Lines to restate from the data below: from the one containing "delivery date: 2022-12-05 -> 2022-11-30" to the one containing "VAP INTRA: 6", both included. Give them again exactly, and only them.

------------------------------------------------------------------------

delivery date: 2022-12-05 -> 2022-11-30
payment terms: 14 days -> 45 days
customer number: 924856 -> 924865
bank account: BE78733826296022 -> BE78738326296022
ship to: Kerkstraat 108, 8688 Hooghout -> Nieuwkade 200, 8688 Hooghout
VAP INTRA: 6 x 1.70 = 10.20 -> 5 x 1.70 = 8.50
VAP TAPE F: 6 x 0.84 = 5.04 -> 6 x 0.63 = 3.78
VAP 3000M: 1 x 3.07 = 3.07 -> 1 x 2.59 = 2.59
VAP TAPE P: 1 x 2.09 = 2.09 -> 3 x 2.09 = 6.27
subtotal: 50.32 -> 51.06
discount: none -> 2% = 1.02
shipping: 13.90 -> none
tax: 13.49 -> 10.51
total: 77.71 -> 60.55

------------------------------------------------------------------------

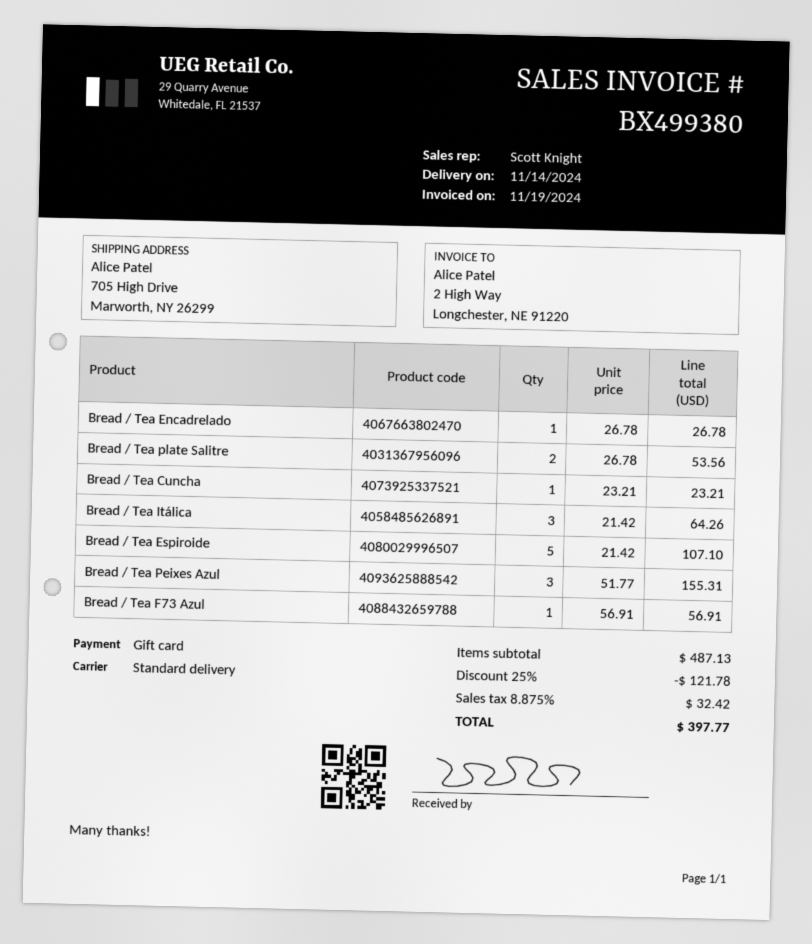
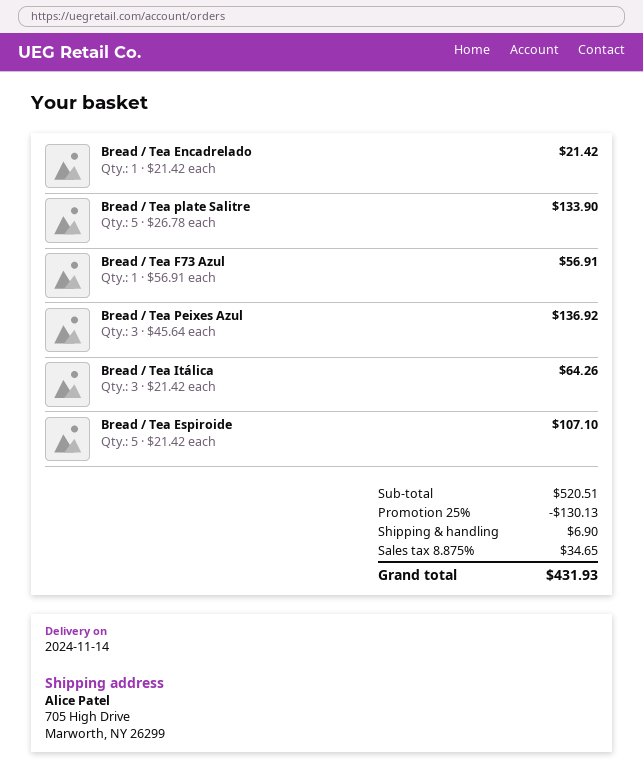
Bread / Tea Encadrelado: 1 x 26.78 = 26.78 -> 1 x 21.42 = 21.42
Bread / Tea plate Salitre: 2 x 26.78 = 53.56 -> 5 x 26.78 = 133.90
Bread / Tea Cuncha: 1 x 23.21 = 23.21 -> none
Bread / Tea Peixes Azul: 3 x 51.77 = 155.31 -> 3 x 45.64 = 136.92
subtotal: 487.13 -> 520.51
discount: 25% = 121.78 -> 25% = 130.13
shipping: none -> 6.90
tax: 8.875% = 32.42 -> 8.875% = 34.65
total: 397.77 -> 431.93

------------------------------------------------------------------------

**Answer section**
delivery date: 2022-12-05 -> 2022-11-30
payment terms: 14 days -> 45 days
customer number: 924856 -> 924865
bank account: BE78733826296022 -> BE78738326296022
ship to: Kerkstraat 108, 8688 Hooghout -> Nieuwkade 200, 8688 Hooghout
VAP INTRA: 6 x 1.70 = 10.20 -> 5 x 1.70 = 8.50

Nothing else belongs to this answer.